Следующий протокол описывает метод выращивания мышиных мегакариоцитарных прародителей в 3D-гидрогеле метилцеллюлозы. Ранее было показано, что по сравнению со стандартной жидкой культурой эта гидрогелевая культура повышает степень полиплоидизации мегакариоцитов, улучшает созревание и внутриклеточную организацию, а также увеличивает способность мегакариоцитов к продлению проплацирования после повторного суспендирования в жидкой среде 9. В данной рукописи подробно описан протокол выделения Lin− клеток костного мозга мыши и их встраивания в гидрогель метилцеллюлозы для 3D-культуры, а также количественная оценка их способности производить проплацелеты и восстановление клеток для дальнейших анализов.

протокол

Все эксперименты должны проводиться в соответствии с институциональными руководящими принципами по уходу и использованию лабораторных животных. Все протоколы, показанные на видео, были выполнены в строгом соответствии с европейским законодательством и рекомендациями Наблюдательного совета Etablissement Français du Sang (EFS). Первая версия этого протокола была первоначально опубликована в 2018 году в Журнале Methods in Molecular Biology 8.

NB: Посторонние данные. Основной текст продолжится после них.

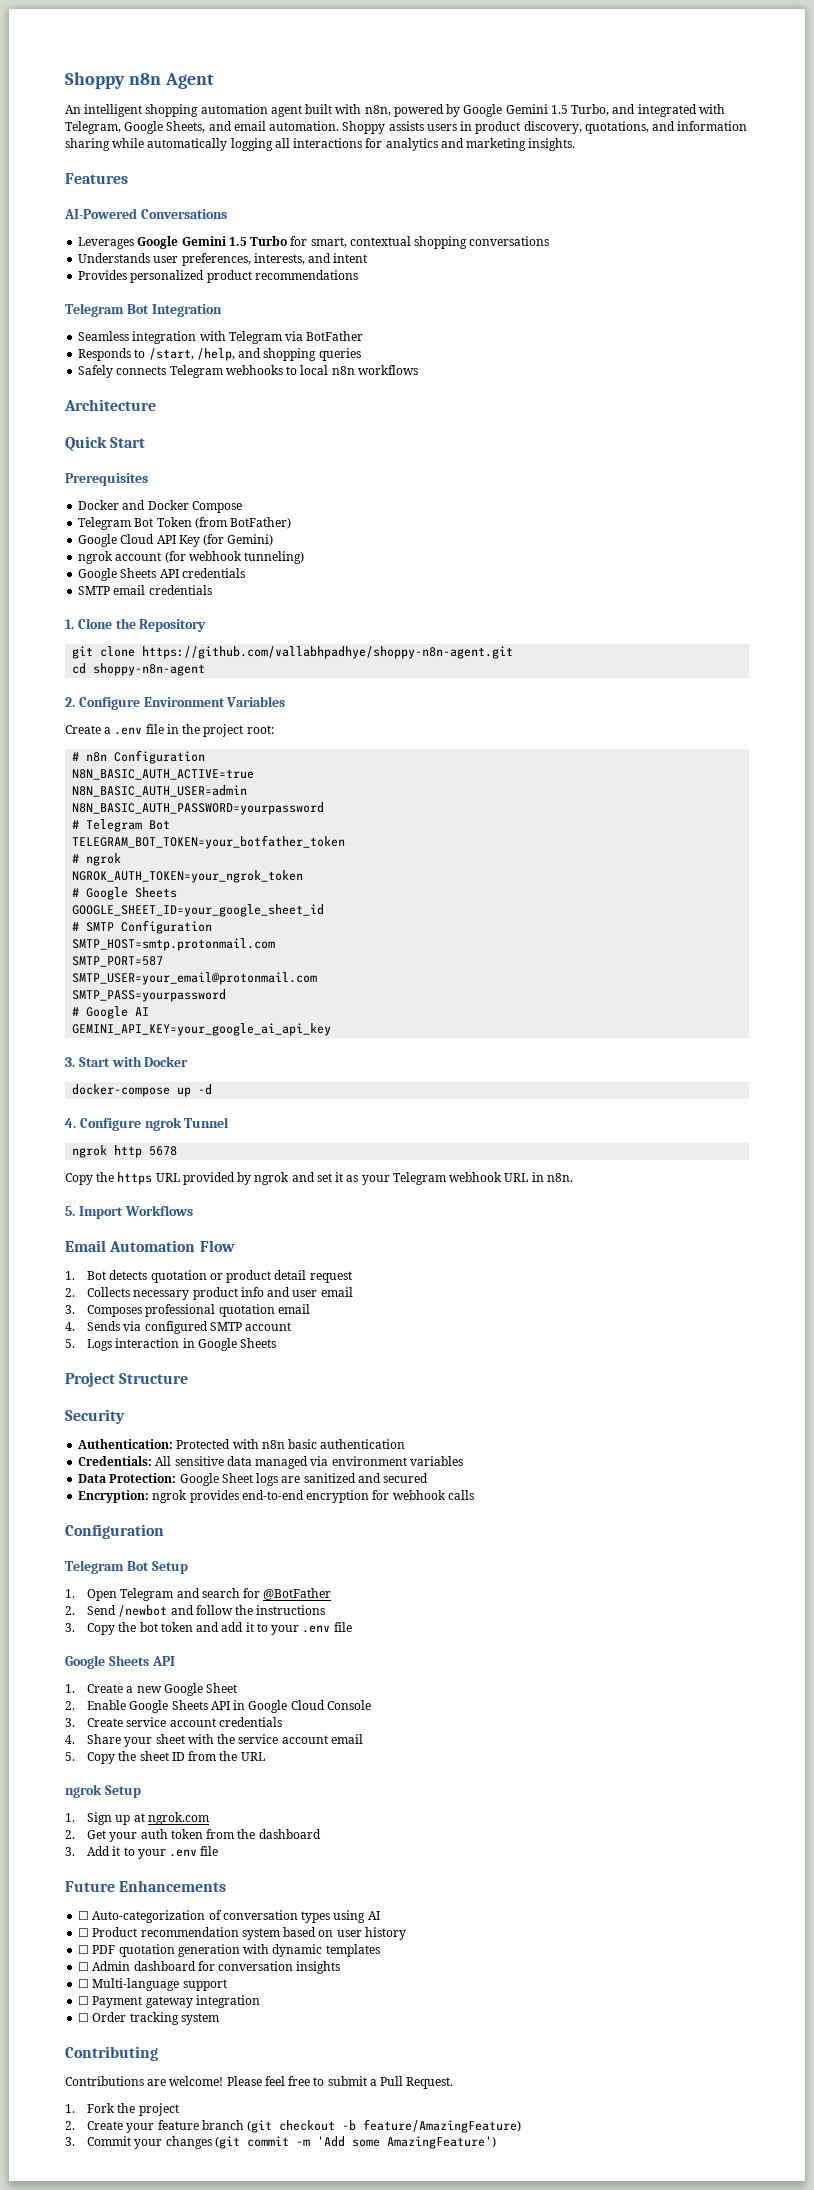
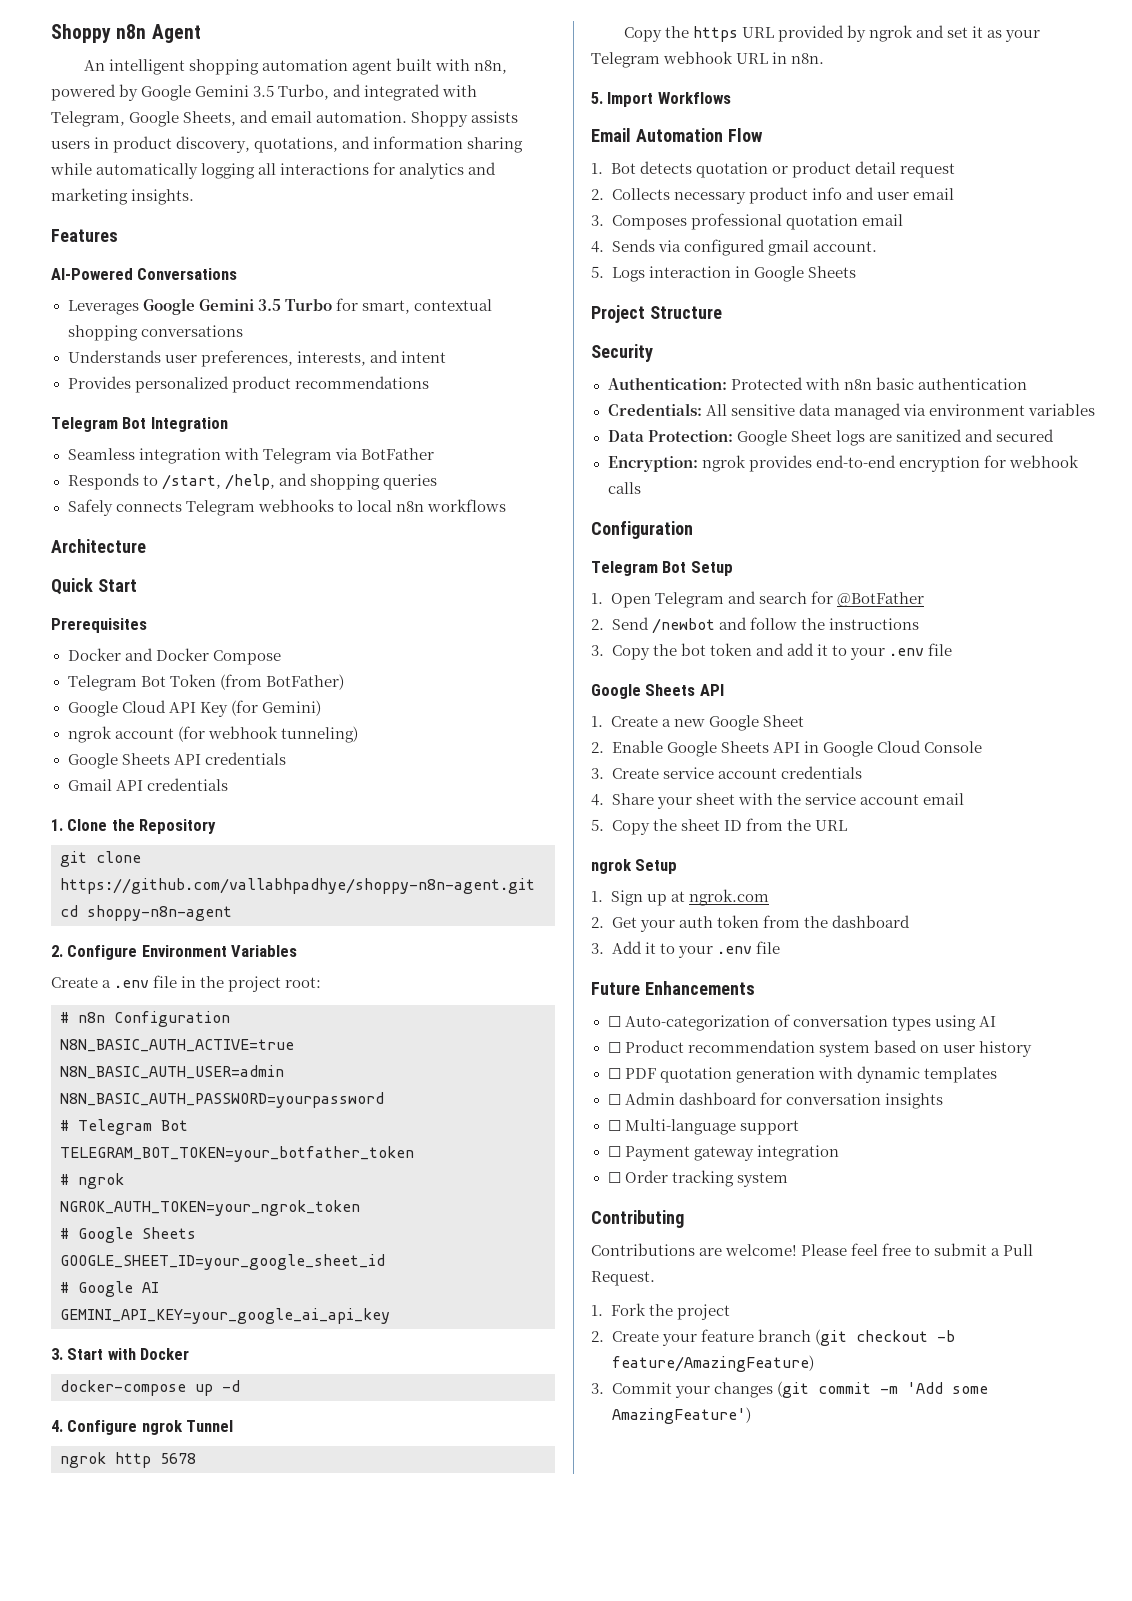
- An intelligent shopping automation agent built with n8n, powered by Google Gemini 1.5 Turbo, and integrated with Telegram, Google Sheets, and email automation.
+ An intelligent shopping automation agent built with n8n, powered by Google Gemini 3.5 Turbo, and integrated with Telegram, Google Sheets, and email automation.
- Leverages Google Gemini 1.5 Turbo for smart, contextual shopping conversations
+ Leverages Google Gemini 3.5 Turbo for smart, contextual shopping conversations
- SMTP email credentials
+ Gmail API credentials
- # SMTP Configuration
- SMTP_HOST=smtp.protonmail.com
- SMTP_PORT=587
- SMTP_USER=your_email@protonmail.com
- SMTP_PASS=yourpassword
- 4. Sends via configured SMTP account
+ 4. Sends via configured gmail account.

ПРИМЕЧАНИЕ: На рисунке 1 представлено схематическое представление всего процесса. Этот процесс включает в себя 1) рассечение кости, извлечение костного мозга и механическую изоляцию клеток костного мозга, 2) магнитную сортировку отрицательных (Lin-) клеток линии, 3) посев в жидкий или метилцеллюлозный гидрогель и 4) ресуспензию мегакариоцитов, выращенных в 3D-геле, для исследования образования проплатлетов в жидкой среде.

1. Сбор костей у взрослых мышей

ПРИМЕЧАНИЕ: В этом разделе важно свести к минимуму микробное загрязнение.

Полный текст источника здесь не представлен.